(What to produce) Keep to one stretch of the data below, the lines from the one with "Stella Cherries on" up to and including the one with "FDC GF LNF - Carnet", and return that stretch exactly.

(Data extract)

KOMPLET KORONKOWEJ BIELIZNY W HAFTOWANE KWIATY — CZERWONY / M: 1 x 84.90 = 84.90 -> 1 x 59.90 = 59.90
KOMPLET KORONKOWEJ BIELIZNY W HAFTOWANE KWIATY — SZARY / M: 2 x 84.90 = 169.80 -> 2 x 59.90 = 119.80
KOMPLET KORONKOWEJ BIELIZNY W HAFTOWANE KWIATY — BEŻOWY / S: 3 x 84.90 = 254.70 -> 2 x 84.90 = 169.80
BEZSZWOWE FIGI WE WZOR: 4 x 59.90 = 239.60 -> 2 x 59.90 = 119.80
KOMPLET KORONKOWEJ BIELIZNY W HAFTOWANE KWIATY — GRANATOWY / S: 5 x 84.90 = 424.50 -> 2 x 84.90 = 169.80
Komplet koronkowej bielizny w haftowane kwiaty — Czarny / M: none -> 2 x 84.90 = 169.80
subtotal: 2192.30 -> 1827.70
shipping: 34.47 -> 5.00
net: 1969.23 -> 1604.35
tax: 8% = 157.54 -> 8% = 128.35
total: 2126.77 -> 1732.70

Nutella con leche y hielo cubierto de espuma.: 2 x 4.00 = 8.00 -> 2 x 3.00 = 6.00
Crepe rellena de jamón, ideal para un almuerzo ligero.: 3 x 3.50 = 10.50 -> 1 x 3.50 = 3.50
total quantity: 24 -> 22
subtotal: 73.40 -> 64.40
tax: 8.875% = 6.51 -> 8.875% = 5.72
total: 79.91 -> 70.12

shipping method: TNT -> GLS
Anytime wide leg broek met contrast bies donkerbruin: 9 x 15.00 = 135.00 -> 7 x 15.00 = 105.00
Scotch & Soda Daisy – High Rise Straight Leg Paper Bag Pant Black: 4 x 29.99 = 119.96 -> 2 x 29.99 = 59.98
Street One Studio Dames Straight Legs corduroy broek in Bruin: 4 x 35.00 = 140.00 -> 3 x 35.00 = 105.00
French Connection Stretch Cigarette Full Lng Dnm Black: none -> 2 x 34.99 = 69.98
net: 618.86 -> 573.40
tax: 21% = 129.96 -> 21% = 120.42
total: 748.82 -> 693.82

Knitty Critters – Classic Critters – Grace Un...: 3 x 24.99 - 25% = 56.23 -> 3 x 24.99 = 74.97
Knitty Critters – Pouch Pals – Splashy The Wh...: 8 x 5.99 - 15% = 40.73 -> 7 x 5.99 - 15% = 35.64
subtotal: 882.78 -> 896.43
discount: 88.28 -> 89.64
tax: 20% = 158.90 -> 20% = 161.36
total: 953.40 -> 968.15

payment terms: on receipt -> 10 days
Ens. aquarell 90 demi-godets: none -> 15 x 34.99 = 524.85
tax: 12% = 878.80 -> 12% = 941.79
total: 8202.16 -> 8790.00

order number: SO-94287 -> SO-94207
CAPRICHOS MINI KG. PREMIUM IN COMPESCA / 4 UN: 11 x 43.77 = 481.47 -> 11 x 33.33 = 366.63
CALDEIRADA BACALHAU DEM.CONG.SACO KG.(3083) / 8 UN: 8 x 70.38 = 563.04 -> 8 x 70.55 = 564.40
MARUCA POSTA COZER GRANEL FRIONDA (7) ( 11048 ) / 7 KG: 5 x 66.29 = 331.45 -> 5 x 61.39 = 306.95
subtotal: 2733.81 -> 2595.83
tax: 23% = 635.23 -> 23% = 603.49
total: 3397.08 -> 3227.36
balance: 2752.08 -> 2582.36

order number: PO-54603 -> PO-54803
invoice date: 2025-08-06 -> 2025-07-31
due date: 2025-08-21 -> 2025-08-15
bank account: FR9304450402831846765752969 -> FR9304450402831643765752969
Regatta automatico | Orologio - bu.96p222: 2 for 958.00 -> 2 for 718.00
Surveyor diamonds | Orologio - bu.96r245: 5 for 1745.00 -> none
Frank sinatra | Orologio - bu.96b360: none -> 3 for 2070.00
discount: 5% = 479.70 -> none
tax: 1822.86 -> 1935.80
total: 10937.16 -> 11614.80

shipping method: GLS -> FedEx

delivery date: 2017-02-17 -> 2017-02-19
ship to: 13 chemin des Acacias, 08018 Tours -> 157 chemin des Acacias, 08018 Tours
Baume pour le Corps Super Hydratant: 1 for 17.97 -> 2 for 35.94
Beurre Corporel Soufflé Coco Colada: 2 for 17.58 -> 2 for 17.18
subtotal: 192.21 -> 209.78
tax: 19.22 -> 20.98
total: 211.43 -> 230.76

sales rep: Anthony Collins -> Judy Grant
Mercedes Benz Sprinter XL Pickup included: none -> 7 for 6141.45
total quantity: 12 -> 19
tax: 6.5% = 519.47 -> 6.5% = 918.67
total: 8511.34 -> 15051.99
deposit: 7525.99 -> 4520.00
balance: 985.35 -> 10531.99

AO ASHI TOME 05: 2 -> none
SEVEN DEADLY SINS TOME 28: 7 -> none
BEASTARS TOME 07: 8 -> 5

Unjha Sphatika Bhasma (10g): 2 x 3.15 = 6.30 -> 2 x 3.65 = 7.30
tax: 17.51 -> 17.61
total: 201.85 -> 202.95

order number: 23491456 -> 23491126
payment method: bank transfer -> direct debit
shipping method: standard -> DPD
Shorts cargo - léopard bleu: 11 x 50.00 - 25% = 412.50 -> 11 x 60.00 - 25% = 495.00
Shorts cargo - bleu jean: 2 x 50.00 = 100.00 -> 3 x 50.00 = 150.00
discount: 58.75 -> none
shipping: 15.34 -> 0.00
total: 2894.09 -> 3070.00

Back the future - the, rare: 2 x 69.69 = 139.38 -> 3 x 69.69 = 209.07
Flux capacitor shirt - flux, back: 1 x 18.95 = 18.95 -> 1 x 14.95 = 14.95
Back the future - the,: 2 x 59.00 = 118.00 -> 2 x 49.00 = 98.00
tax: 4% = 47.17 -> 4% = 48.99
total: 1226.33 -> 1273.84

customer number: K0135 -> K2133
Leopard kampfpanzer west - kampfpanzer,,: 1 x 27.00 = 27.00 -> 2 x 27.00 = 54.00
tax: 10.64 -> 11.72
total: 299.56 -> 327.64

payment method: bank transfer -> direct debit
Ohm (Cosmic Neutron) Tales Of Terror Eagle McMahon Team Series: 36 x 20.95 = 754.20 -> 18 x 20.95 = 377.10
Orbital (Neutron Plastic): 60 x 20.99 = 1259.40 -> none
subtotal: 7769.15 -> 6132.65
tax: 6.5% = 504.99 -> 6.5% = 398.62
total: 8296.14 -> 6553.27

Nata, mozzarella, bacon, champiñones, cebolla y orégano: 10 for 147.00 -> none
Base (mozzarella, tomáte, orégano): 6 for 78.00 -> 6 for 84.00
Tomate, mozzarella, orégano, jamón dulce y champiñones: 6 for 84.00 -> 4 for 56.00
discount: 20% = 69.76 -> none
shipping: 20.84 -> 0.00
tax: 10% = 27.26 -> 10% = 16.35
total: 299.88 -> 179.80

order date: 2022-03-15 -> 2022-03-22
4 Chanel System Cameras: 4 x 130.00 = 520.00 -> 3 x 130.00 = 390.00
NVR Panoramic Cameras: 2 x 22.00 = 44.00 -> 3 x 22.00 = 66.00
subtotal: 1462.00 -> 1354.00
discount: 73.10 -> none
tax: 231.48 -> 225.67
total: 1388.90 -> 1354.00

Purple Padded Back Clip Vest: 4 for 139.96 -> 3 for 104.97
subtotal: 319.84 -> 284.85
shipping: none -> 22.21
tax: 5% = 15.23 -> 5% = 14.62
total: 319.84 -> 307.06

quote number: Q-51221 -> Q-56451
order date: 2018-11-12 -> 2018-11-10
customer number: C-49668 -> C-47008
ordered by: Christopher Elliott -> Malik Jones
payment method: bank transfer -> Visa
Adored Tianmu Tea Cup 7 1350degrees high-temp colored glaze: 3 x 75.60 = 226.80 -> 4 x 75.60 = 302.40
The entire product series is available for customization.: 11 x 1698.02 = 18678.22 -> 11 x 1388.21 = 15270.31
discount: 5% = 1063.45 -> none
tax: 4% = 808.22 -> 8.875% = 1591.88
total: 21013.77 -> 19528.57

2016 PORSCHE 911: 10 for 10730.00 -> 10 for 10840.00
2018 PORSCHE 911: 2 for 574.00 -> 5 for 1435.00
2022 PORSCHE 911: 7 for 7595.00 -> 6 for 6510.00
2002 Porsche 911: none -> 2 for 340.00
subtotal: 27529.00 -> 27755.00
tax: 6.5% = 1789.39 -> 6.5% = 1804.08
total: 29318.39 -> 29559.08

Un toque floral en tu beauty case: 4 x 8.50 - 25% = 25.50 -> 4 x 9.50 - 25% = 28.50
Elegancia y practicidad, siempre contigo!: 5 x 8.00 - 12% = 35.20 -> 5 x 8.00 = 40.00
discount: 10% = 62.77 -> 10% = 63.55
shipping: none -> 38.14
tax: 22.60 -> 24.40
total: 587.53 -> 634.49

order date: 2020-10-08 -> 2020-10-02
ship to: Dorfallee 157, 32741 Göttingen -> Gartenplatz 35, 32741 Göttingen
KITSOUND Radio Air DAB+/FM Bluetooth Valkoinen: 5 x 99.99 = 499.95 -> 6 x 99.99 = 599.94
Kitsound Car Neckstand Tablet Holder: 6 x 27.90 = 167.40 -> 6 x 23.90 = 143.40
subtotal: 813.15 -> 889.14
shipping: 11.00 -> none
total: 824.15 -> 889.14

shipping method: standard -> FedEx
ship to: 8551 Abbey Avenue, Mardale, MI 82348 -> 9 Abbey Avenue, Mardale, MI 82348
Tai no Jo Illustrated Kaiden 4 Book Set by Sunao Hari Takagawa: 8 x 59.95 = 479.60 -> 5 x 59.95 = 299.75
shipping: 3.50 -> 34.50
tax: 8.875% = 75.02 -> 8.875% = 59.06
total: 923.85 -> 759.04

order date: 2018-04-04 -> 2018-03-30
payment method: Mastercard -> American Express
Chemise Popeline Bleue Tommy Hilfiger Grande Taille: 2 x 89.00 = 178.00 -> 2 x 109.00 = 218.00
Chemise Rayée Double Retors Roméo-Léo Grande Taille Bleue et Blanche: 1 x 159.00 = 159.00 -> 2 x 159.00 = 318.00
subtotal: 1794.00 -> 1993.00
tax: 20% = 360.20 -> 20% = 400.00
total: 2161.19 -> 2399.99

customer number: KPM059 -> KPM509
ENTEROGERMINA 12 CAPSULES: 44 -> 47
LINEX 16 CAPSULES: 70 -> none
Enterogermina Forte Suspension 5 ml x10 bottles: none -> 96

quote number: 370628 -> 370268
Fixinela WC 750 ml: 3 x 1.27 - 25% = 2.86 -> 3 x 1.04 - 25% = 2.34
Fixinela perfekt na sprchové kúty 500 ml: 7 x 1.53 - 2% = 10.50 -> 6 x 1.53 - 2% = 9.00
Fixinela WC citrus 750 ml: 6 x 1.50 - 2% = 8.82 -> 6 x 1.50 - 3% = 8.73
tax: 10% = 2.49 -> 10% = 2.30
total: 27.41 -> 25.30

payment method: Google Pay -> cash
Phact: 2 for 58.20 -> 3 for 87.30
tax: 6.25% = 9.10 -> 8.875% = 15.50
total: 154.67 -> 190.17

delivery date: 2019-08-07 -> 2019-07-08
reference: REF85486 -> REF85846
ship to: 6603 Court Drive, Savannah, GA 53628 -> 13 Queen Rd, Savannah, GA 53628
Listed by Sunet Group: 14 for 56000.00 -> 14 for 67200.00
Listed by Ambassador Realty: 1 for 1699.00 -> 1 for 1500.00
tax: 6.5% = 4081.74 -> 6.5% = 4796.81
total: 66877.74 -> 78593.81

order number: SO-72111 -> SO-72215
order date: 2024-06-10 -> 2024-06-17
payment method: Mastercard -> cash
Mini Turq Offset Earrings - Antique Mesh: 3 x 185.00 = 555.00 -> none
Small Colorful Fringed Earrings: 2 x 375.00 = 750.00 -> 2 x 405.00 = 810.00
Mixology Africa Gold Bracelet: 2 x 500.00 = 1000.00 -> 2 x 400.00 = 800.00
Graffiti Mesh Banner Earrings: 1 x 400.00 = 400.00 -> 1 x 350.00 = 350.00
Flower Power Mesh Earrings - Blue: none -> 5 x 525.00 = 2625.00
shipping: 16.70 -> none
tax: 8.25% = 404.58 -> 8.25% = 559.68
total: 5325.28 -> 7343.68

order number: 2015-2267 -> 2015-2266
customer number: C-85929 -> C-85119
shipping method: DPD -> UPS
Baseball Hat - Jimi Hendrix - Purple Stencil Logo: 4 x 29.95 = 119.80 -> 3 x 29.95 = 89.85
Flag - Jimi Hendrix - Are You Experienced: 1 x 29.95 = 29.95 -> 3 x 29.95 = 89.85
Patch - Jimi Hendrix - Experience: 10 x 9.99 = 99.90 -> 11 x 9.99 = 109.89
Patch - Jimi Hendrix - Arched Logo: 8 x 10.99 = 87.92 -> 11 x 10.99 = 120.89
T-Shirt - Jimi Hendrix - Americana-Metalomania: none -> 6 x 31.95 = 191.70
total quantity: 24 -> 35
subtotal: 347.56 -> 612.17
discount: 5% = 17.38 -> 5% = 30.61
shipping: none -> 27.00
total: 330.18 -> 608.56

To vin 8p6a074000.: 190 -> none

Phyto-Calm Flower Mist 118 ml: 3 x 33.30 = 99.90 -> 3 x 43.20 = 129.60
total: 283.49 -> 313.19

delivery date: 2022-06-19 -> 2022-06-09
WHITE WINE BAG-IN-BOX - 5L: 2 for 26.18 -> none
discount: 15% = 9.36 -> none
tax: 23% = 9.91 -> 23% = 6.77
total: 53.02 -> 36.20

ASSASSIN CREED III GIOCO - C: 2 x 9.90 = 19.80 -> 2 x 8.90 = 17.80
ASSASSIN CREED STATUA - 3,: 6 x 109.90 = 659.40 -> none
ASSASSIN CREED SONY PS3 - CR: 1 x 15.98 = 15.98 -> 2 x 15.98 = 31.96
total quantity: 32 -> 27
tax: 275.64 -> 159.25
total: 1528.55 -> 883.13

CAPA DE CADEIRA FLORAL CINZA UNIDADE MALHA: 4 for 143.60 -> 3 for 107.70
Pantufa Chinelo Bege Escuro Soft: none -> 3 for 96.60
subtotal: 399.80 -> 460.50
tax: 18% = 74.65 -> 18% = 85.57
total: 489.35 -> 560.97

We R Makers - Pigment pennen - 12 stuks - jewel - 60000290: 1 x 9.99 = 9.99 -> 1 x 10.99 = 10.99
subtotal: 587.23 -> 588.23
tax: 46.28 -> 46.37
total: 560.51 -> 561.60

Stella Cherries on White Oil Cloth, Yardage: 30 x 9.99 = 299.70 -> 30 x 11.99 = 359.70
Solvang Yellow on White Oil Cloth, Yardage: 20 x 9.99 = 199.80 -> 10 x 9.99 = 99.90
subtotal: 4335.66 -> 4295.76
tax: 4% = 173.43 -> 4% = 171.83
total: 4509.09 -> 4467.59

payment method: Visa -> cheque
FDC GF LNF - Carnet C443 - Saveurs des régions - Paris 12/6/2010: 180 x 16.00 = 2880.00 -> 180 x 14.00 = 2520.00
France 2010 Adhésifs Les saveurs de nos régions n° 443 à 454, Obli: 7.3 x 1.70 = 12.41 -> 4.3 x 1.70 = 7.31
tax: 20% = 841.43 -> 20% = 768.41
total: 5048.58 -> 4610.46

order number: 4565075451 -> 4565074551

(Task output)
Stella Cherries on White Oil Cloth, Yardage: 30 x 9.99 = 299.70 -> 30 x 11.99 = 359.70
Solvang Yellow on White Oil Cloth, Yardage: 20 x 9.99 = 199.80 -> 10 x 9.99 = 99.90
subtotal: 4335.66 -> 4295.76
tax: 4% = 173.43 -> 4% = 171.83
total: 4509.09 -> 4467.59

payment method: Visa -> cheque
FDC GF LNF - Carnet C443 - Saveurs des régions - Paris 12/6/2010: 180 x 16.00 = 2880.00 -> 180 x 14.00 = 2520.00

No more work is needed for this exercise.